Ich habe den Film ein bisschen fremd gefunden. Ich meine, dass der Film mir irgendwie lückenhaft gefällt. Die geschichte von dem Film ist als folgen: Lola und ihr Freund, Manni, handeln mit Medikamenten. Aber eines Tages, machen sie ein Fehler, und verlieren 100,000 Euros. Deshalb muss Lola in 20 minuten 100,000 Euros verdienen (oder irgendwie bekommen), sonst wird ihr Freund von sein Mafiaboss ermordet. In dem Film, es gibt drei verschidene Endungen zur Geschichte. Am Anfang rauben Lola und Manni ein Supermarkt, und Manni ist erschossen. An der zweite Endung, wird Manni von ein Rettungswagen rammet und töten.
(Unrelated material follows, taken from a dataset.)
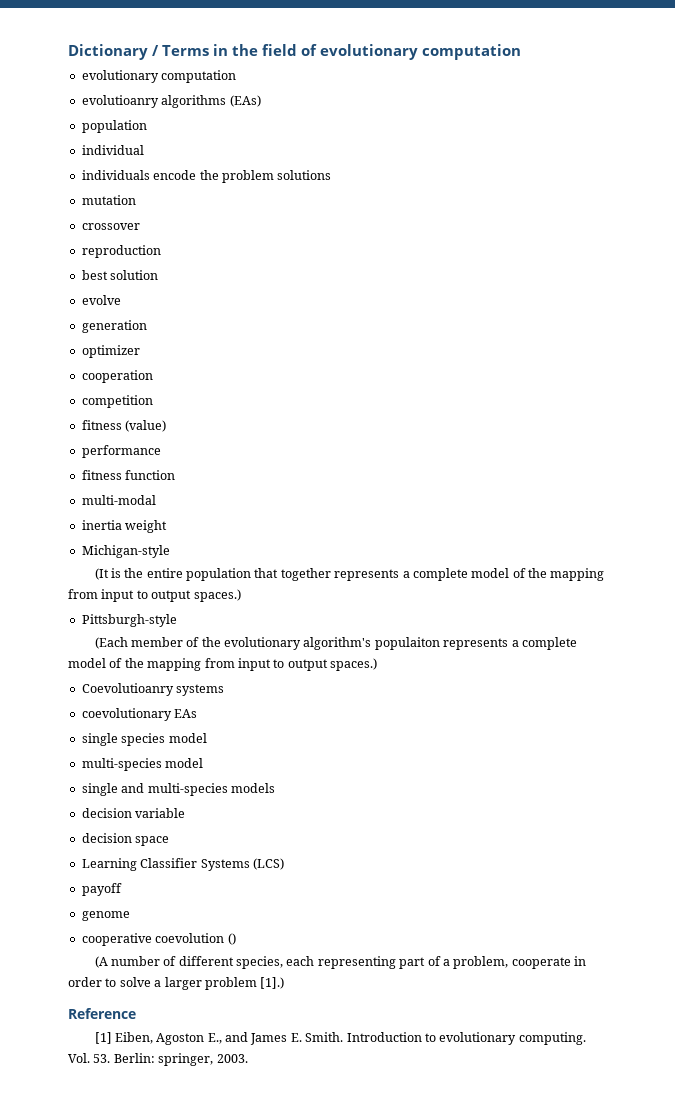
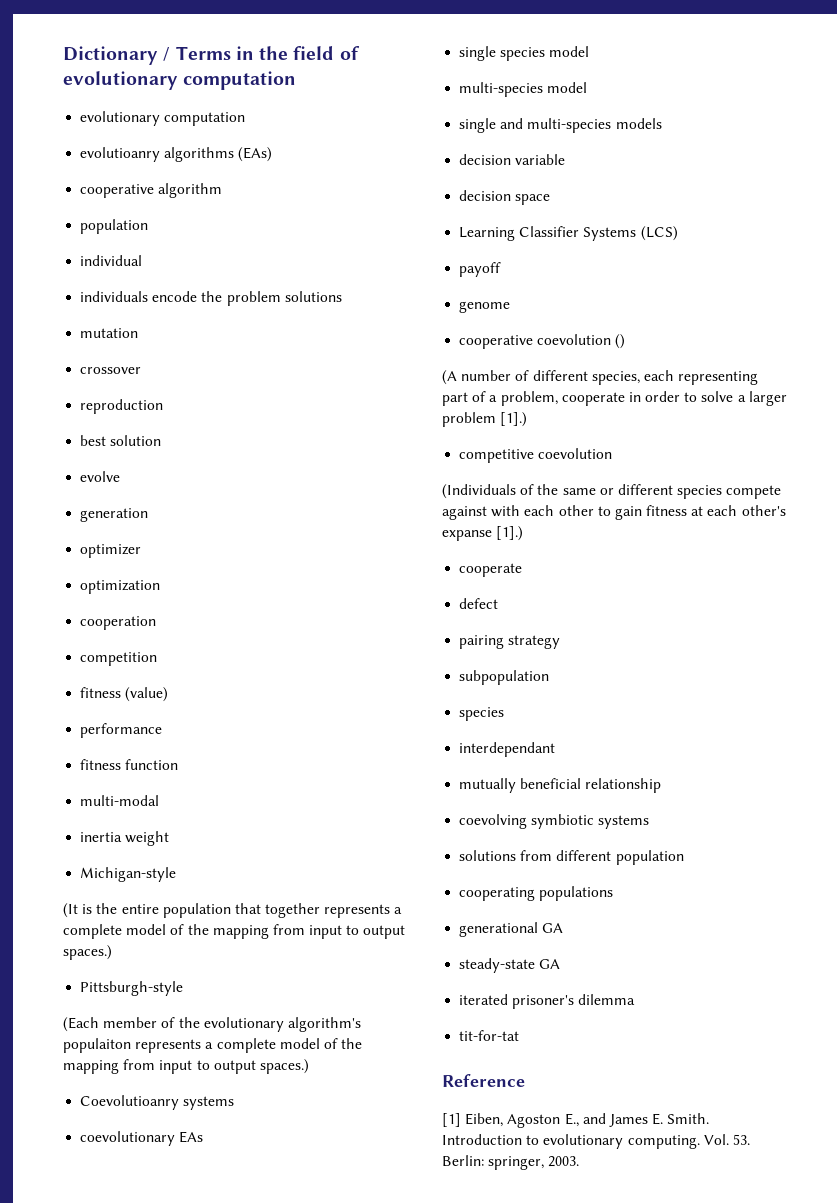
(261, 101) none -> [80,183,223,198] // cooperative algorithm
(140, 351) none -> [80,580,161,594] // optimization
(285, 983) none -> [459,448,613,463] [442,484,782,499] [442,505,786,520] [442,526,524,541] [459,563,523,577] [459,598,499,609] [459,635,561,649] [459,670,550,685] [459,707,505,721] [459,742,556,757] [459,778,662,793] [459,814,650,829] [459,850,684,865] [459,886,614,901] [459,922,564,937] [459,958,561,973] [459,994,636,1009] [459,1030,520,1041] // competitive coevolution // (Individuals of the same or different species compete against with each other to gain fitness at each other's expanse [1].) // cooperate // defect // pairing strategy // subpopulation // species // interdependant // mutually beneficial relationship // coevolving symbiotic systems // solutions from different population // cooperating populations // generational GA // steady-state GA // iterated prisoner's dilemma // tit-for-tat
An der dritte Mal, findet Manni der Mann, der sein Taschen mit 100,000 Euros gefunden, und Lola gewinnt in dem Spielkasino. Alles sieht sehr zufällig aus, und es gibt keine Erklärungen über Lolas Fähigkeit, ihr Schiksal zu verändern. Vielleicht, sind dieser verschidene Endungen nur Möglichkeiten, und also verschidene Realitäten? Ich bin nicht sicher darauf. Auch, fremd, ist die Zufalligkeit der Endungen. Zum Beispiel, wenn Lola gewinnt im Spielkasino ungefehr 100,000 Euros, oder wenn Manni ist von das Rettungswagen rammet zum Tod--alles hängt auf dem Zufall ab, und das gefällt mir nicht. Vielleicht war dies die Hauptpunkt der Films.